The surveyors concluded that the current roof beams in the Library were felled in 1502, putting it in the reign of Henry VII, and making Pevsner’s date too early. One piece of timber was older, but the assumption that it had either been in storage or was re-used, as it seems certain that all the construction work was undertaken at the same time. This discovery was fascinating, showing that a major programme of re-building had been undertaken during the tenure of Abbot John. This was probably essential work rather than improvements or aggrandisation as the Abbey was, as ever, in dire financial straits. Only six years previous, as a result of special pleading, Combermere was exempted from clerical taxation on account of its extreme poverty. If the Abbot had any inkling that his monastic house would exist for less than four decades from that point he might not have bothered, but Dissolution was utterly unimaginable at that point.

The dendrochronology showed that around the year 1564 there was another sequence of substantial work at the Abbey; in the Abbot’s Lodging roof, and the wall and floor timbers of both Bedroom A and the Oak Room. This is entirely consistent with what we know about Richard Cotton’s creation of a private residence from the central block of the Abbey. The estate was granted to Richard’s father, Sir George Cotton after its Dissolution in the summer of 1539, and the church and everything apart from the block which was domesticated was demolished. We do not know when that happened, but it is likely to have been sooner rather than later to avoid decay in the valuable building materials.

The report specifically makes the point that there was no ring dating from just after the Dissolution (the dates of 1544/5 for two timbers in the Abbot Lodging roof are not seen anywhere else). In fact this is not surprising; the Cottons were nouveau riche and did not have established family wealth to use in building their new seat. The Combermere estate seems to have been their only substantial asset, so it is probable that time was needed to amass rental income from the Combermere tenants before the house was begun. Sir George did not have long to enjoy his elevation to the gentry; he died in March 1545. He had however achieved what every Tudor gentleman aspired to – the creation of a landed dynasty.
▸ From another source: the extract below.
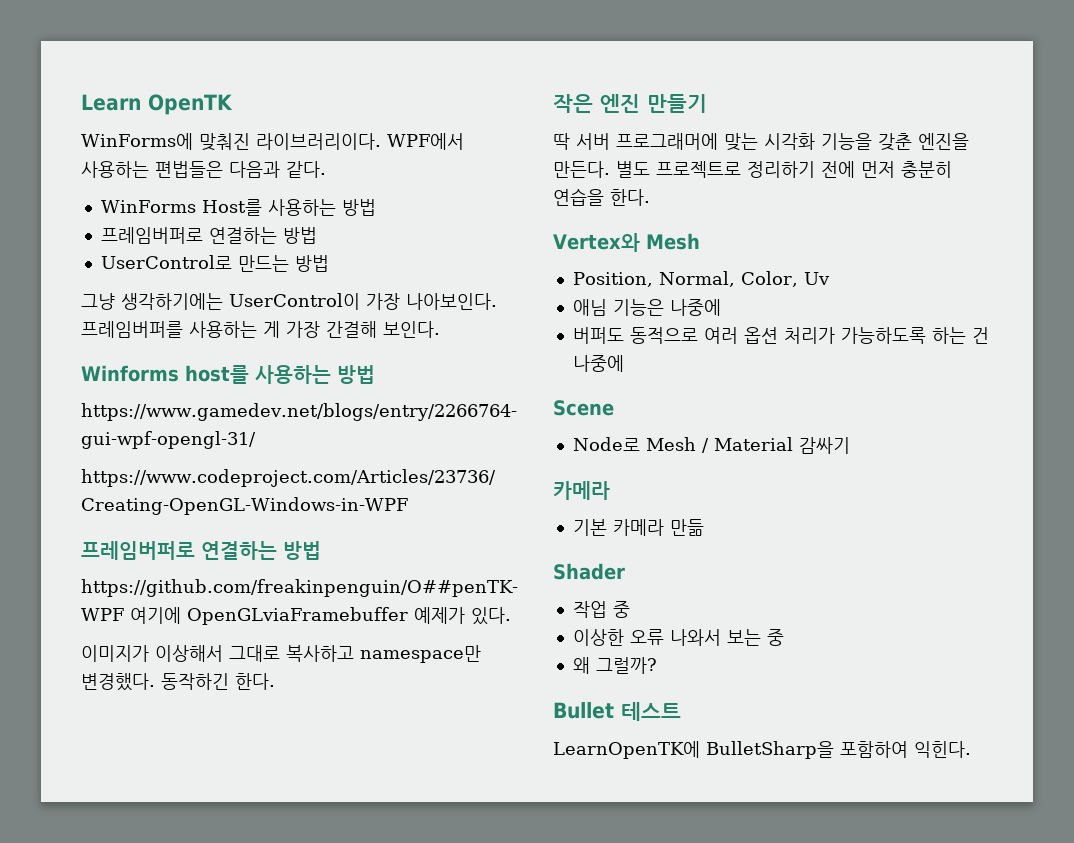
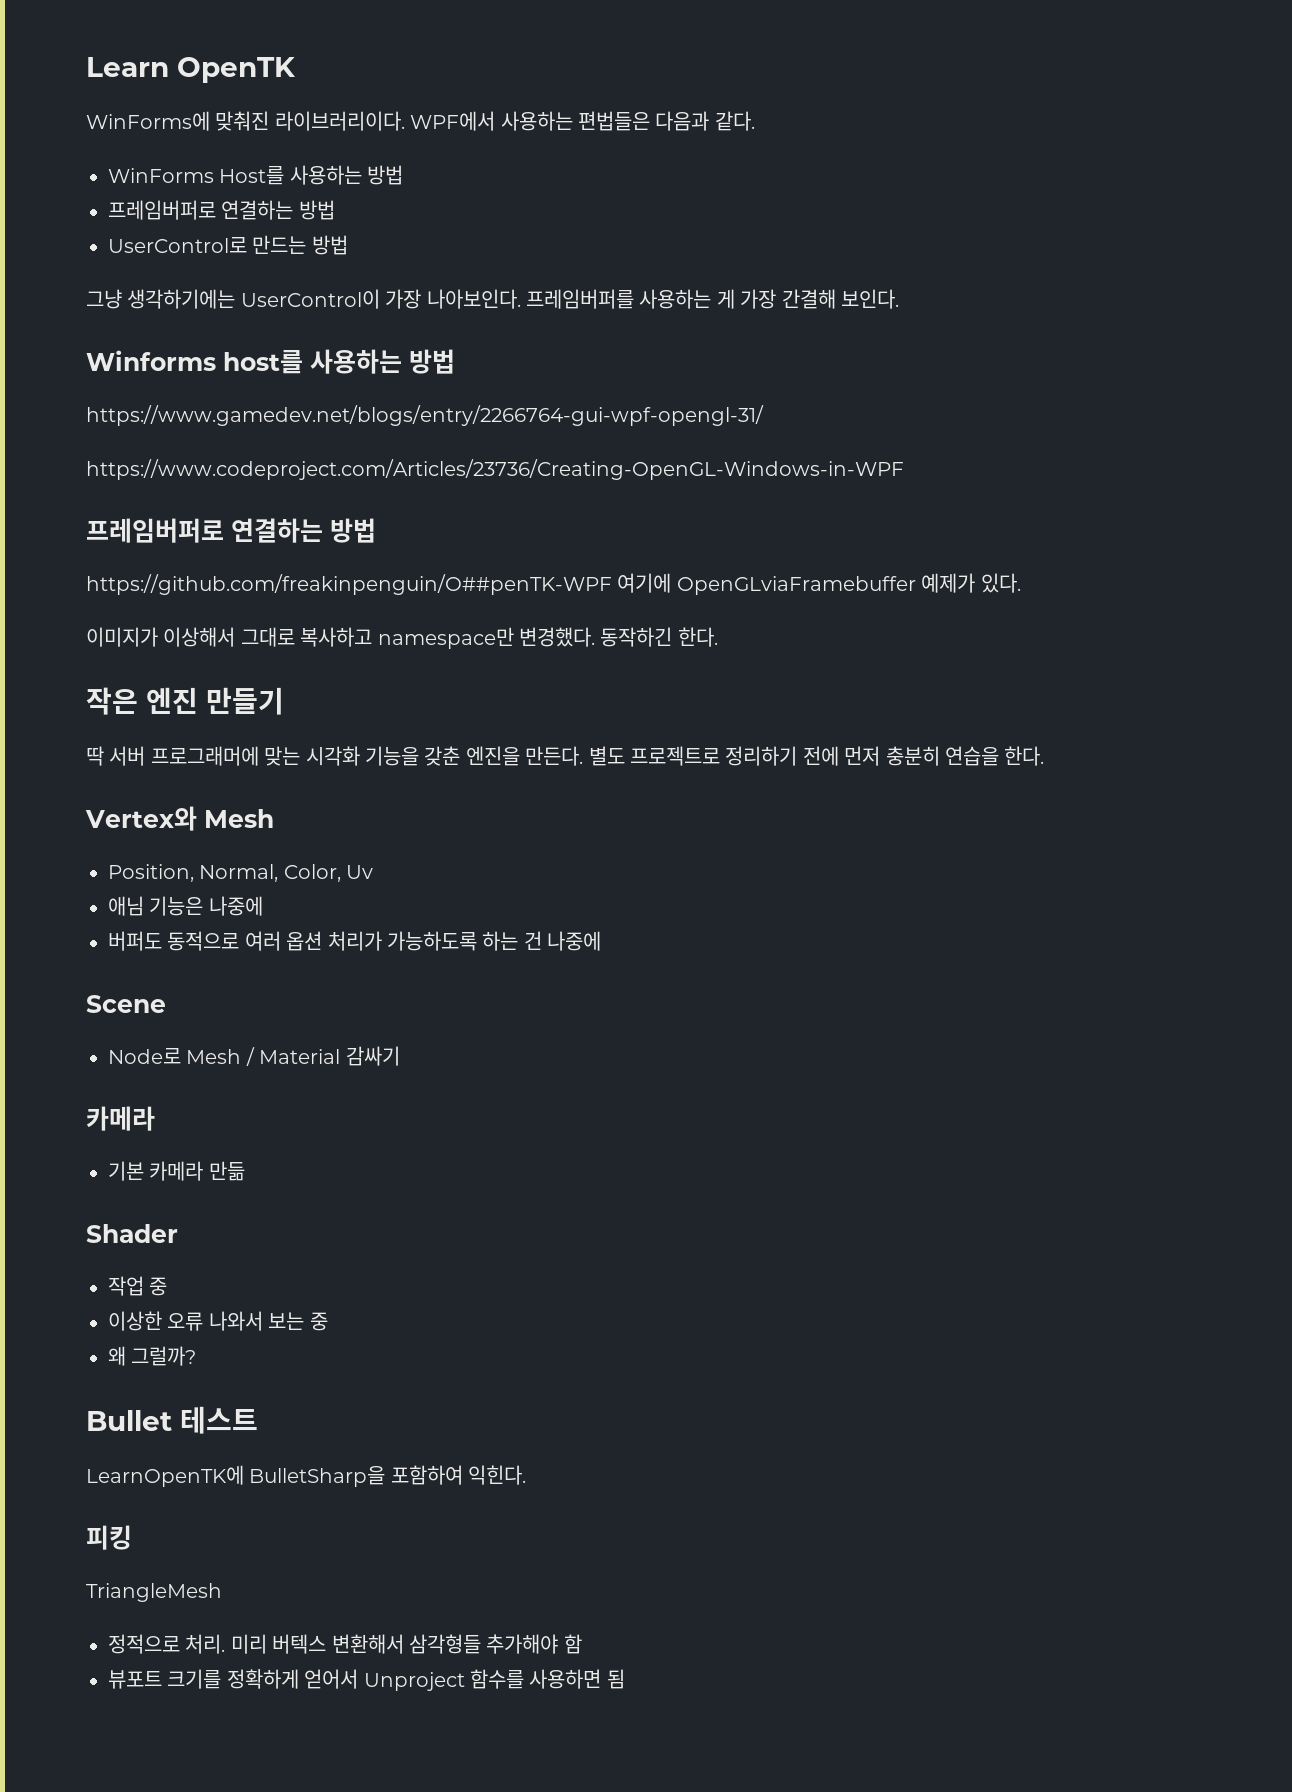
(971, 749) none -> [86,1525,132,1550] [86,1583,222,1602] [108,1634,582,1654] [108,1669,625,1691] // 피킹 // TriangleMesh // 정적으로 처리. 미리 버텍스 변환해서 삼각형들 추가해야 함 // 뷰포트 크기를 정확하게 얻어서 Unproject 함수를 사용하면 됨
Richard, his only son (there were four daughters) inherited Combermere and their other manors (including Wilkesley and Pulford). He was only five or six years old, so this is almost certainly a further reason why the re-building of the house was delayed. The boy may have been subject to a wardship. This would have been in the gift of the king, and King Henry VIII – who himself was in very poor health and had only two years to live – may have granted the wardship to Richard’s uncle, Sir Richard, as the family had been – and presumably still were – in high royal favour. This would have helped keep the Cotton wealth in the family; wardships were very vulnerable to rapacious financial management by unscrupulous custodians.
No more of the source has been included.